I couldn’t do casual banter. I couldn’t joke. I had lost my ready laughter. And my poor family didn’t know what to do. They laughed less, they joked less, they talked less. I can’t blame them. It was like a stranger had come to visit. I felt so bad. I wanted to make a joke to lighten the mood, I could see the strain on all of them, but I just couldn’t.

And when I finally got sober years later it was another extreme change in me and in my relationship with my family. I had, on the one hand, gotten back my party spirit, and my family always loved a party, but they didn’t know how bad my drinking had become. I’d hidden a lot of it from them. They knew I had a problem though.

They were all so supportive when I finally quit. But at first they didn’t know how to behave around me at our gatherings. They’d be breaking out the beer and wine and would stop and look at me, like maybe they shouldn’t be doing what they were doing. I did laugh then, silly people. I told them to feel free to drink just not to offer me any.

Still, I leave family dinners earlier than I used to. I’ve lost some of the old connections I used to have with these people and they can’t really be replaced because no one can relate to my recovery which is such a huge part of my lfie, my mindset, my character.

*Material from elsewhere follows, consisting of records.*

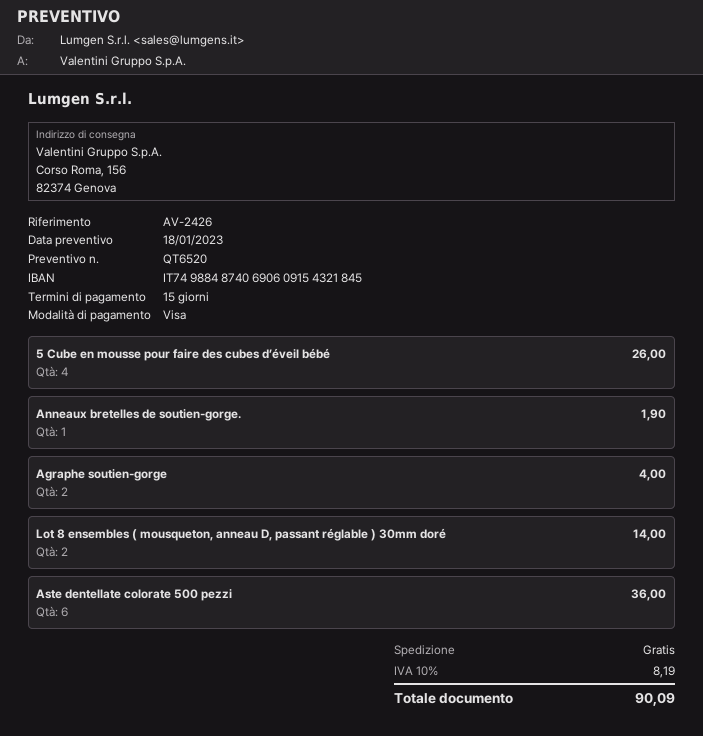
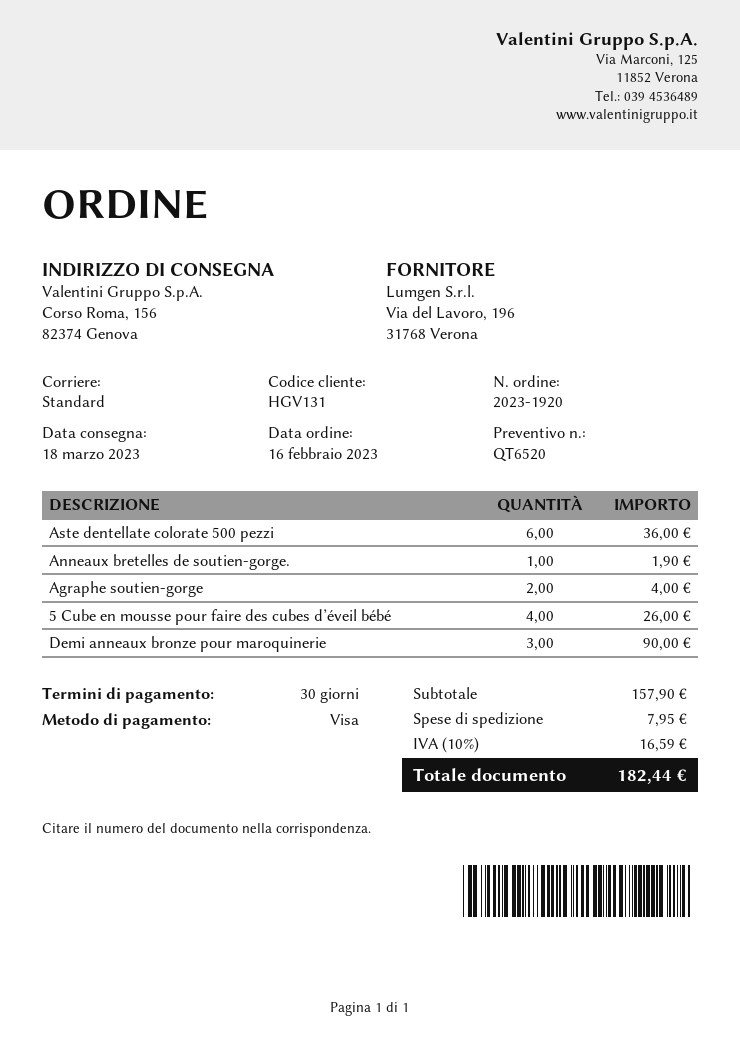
payment terms: 15 days -> 30 days
Lot 8 ensembles ( mousqueton, anneau D, passant réglable ) 30mm doré: 2 for 14.00 -> none
Demi anneaux bronze pour maroquinerie: none -> 3 for 90.00
shipping: 0.00 -> 7.95
tax: 10% = 8.19 -> 10% = 16.59
total: 90.09 -> 182.44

As for the depression, well, most of my family members actually suffer from depression from one extreme or another, but not  many want to talk about it. I have had some really nice chats with my mother over the past couple of years though, sharing our darkness, supporting each other, laughing at our demons.

Sometimes I miss the old me. She was fearless and crazy. She was wild and funny and free. But ultimately, she wasn’t real and that made her fragile and it was inevitable that one day she’d shatter.

I can still be funny. Downright witty at times. And I have developed a deep connection with my spirituality – with my awareness that I am connected to all things and all things are connected to me. It gives me such peace and strength to know this.

Of course my disease(s) mean I have bad days, dark days, days where I want to end my life because it seems to mean so little in the grand scheme of things. But I always seem to come back from the edge of that cliff. Mostly because of my daughter. I look at her and suddenly my life has meaning again.

The Universe has given me her, offsetting all the pain, all the darkness I have been through. This is when the balance inherent in my existence is such a blessing.

When things start getting out of hand in my life I have to take the time to try and find out what is out of balance.

If you are feeling overwhelmed by the dark, you are not alone. My personal experience is that the darkness will end and light will come. I wish you well.